On quality: “A lot of the eco initiatives now are being seen for what they are, which is just really smart and elegant solutions. I don’t think people understand planet stuff and eco stuff and global warming stuff. It can be a bit of a turn off, it’s just too hard, but they do understand the concept of quality. And now if you’re looking at the best quality products on the planet, they are the eco ones. And in the end you’ll find all the quality brands, they’ll be swapping to the eco ingredients, because in the end the petro chemicals are cheap and nasty.”

On greenwashing: “Even if bigger companies are doing sustainability and social responsibility audits quietly and further down, at least they’re doing it. Once you start walking down that path it’s very hard to turn back. And it’s all about continuous improvement. So I don’t see it as greenwashing when they start bringing these systems in. It’s only greenwashing when they make it seem more than it is. As long as they’re saying exactly what they’re doing, not saying something like ‘we are the greenest company on the planet because we’re printing on both sides of the paper in the office and changing a few light bulbs’. Sustainability is the triple bottom-line so it’s about making money, the environment and people.” 

On pride: “I started getting asked what I’m most proud of and it was creating employment. Being able to put food on someone’s table and not having them working in a shithole for an arsehole, it’s great.” 

On value: “While people understand quality, they don’t understand value. Rural folk still buy the big sack of soap powder from the supply store. And if you look at the dosage it’s 250mls compared to 30mls for Ecostore. It’s just a value proposition. Unfortunately it seems we need to change that mindset one bloody household at a time. But once people get it, they actually feel kinda ripped off and often what happens is we then get huge loyalty from our consumers because of our openness and authenticity.” 

On export: “Our major focus for the last five years has been Australia. And in the last six to 12 months we have really started to focus big time on Asia Pacific. But we’re being very, very strategic. We’re doing a lot of data mining, a lot of finding out about the habits of people in different countries. What often happens with an export company is they’ll find someone willing to take it and they’ll just send off a container. We did that in the past and it was disastrous. And now we’re very hands on about our brand, who our partners will be and what percentage of the market we’re going to go for. And while it might not fit with the corporate view of scalability, it’s actually sustainable, because we end up with very loyal customers.”

On the focus: “We never talk about eco because our name does all that work. But we always talk about health. ‘No nasty chemicals’ isn’t a clever byline, it’s a campaign we’ve been running for over ten years to identify the chemicals that people need to learn to avoid. Every product has got different baddies and they’re always changing, so there’s not one list that we use across everything. Our idea is that in the end people need to be empowered and they need to know what to look out for. And we’ve spent a lot of time educating people around that. Even if they use that to find some other products, it’s still good for us because that’s where we think the world has to end up.” 

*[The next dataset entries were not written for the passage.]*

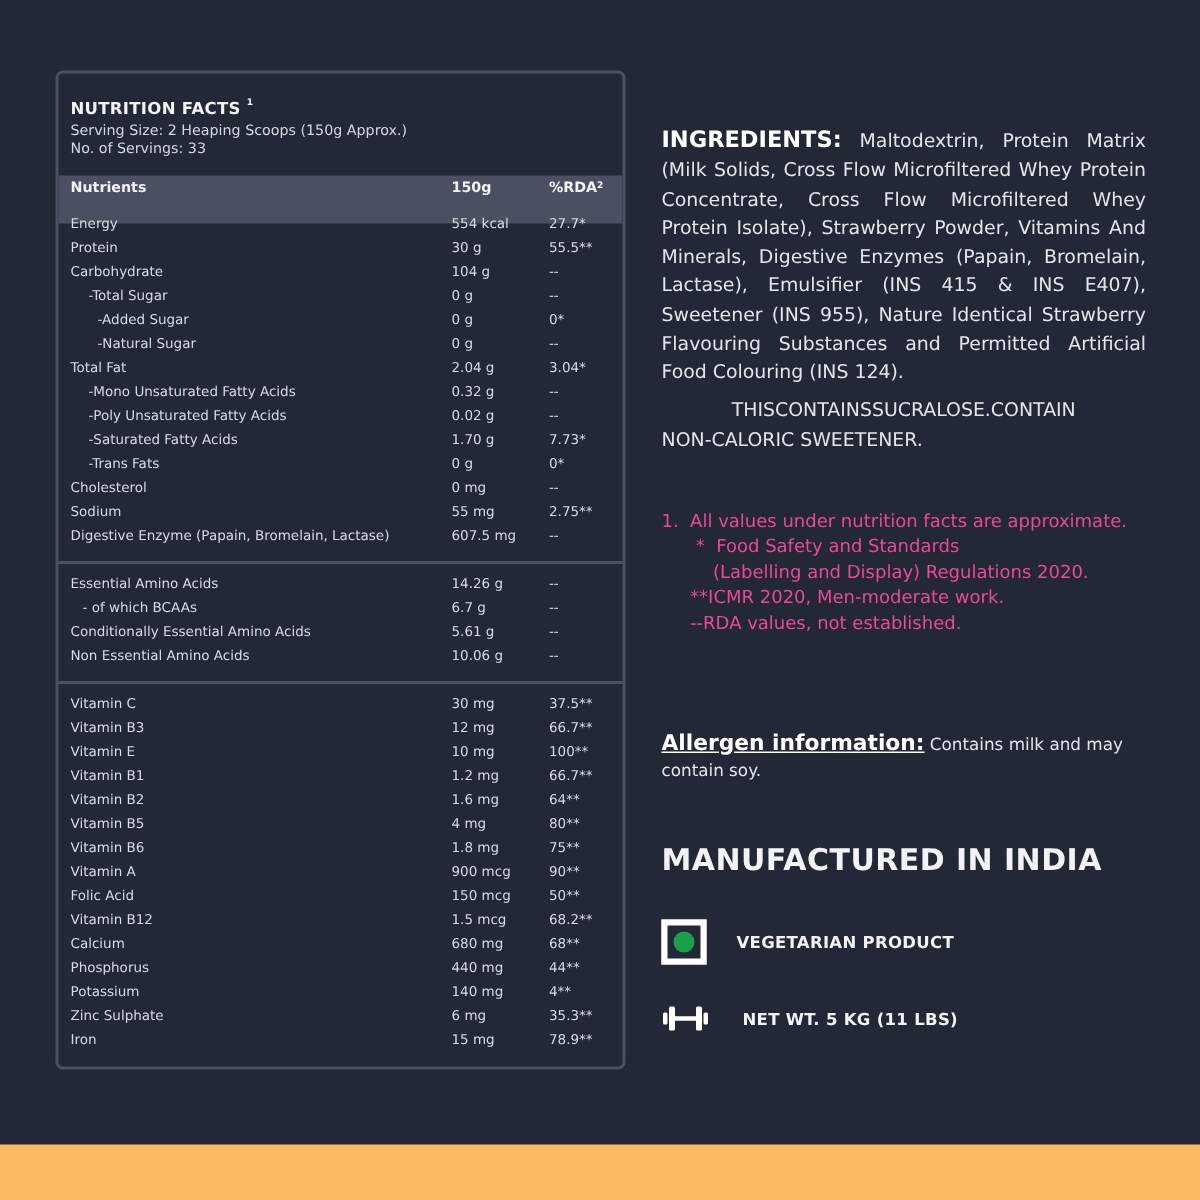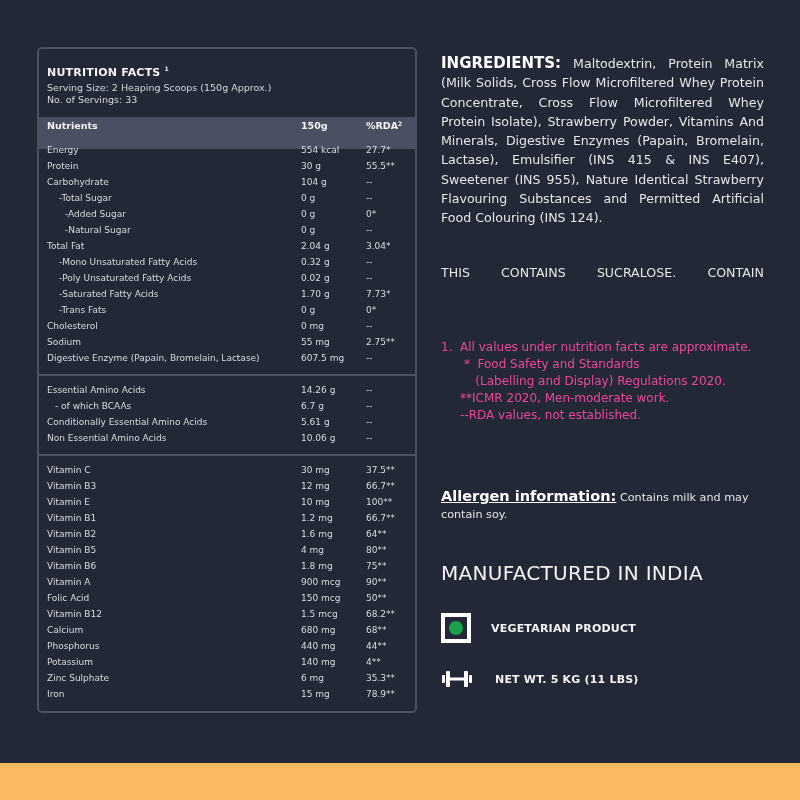"INGREDIENTS: Maltodextrin, Protein" .ingredients { top: 54px -> 84px }
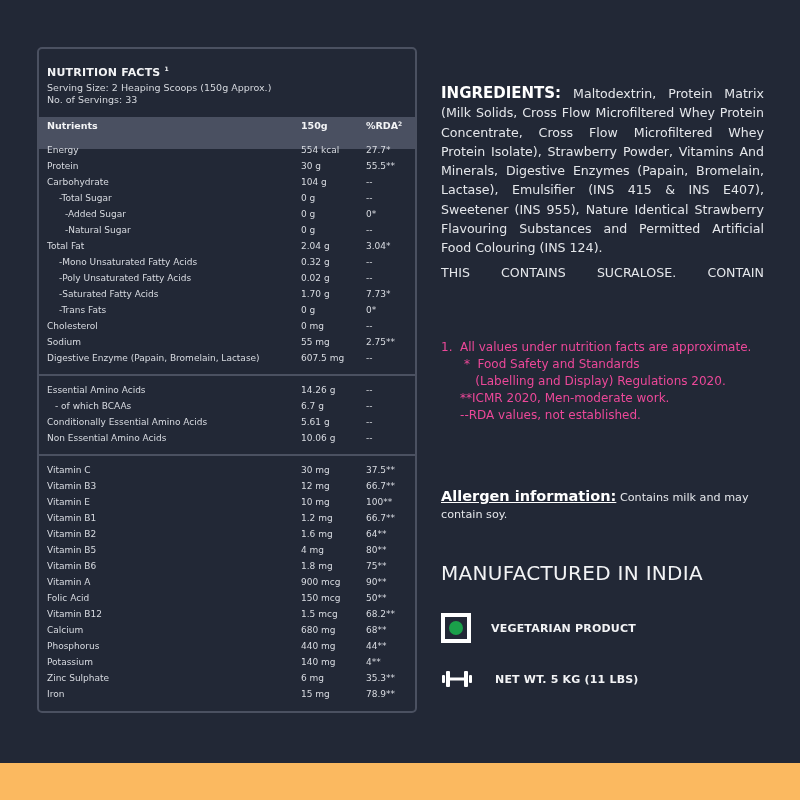"THIS" .sucralose .l1 { justify-content: space-between -> center }
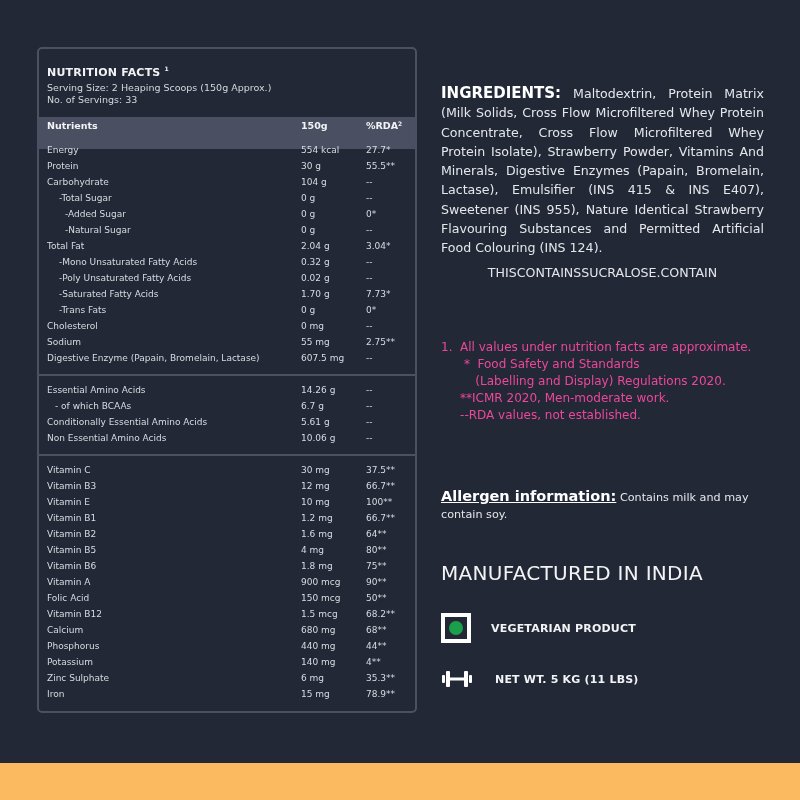"NON-CALORIC SWEETENER." div { html: none -> <div>NON-CALORIC SWEETENER.</div> }
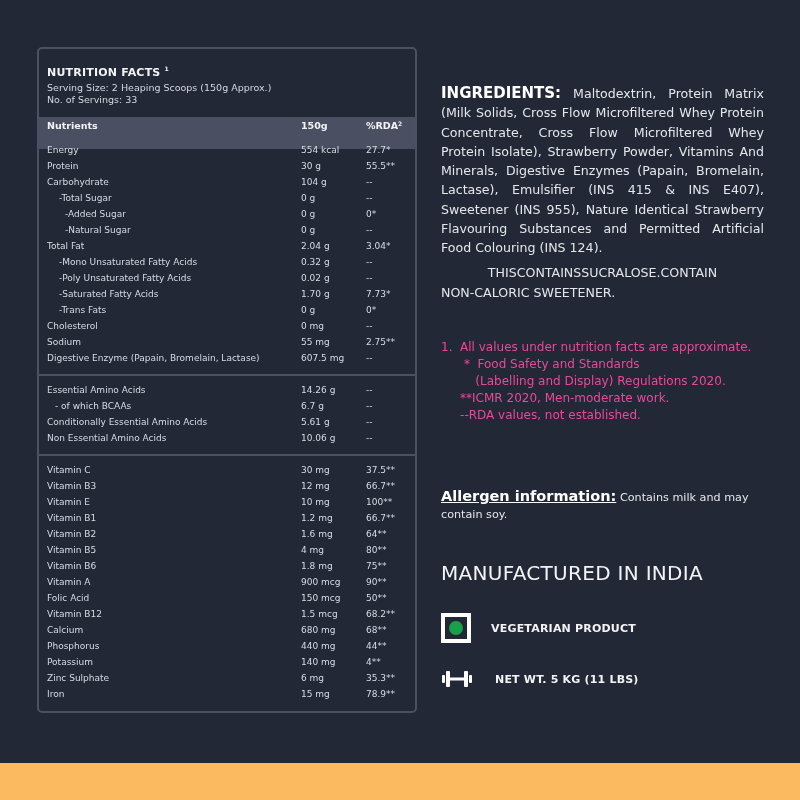"MANUFACTURED IN INDIA" .made { font-weight: normal -> bold }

On short-termism: “I think the stuff we’re doing now will be seen as perceived wisdom in the future. There are so many things we’ve got to watch out for. One is lack of transparency and authenticity. At the same time I truly believe business is the way we’re going to change the world for the better. The Government can’t do it because democracy is not our friend in this case and because part of the human condition is that we don’t worry about what’s going to happen in 20 years, we worry about what’s happening in 20 minutes.”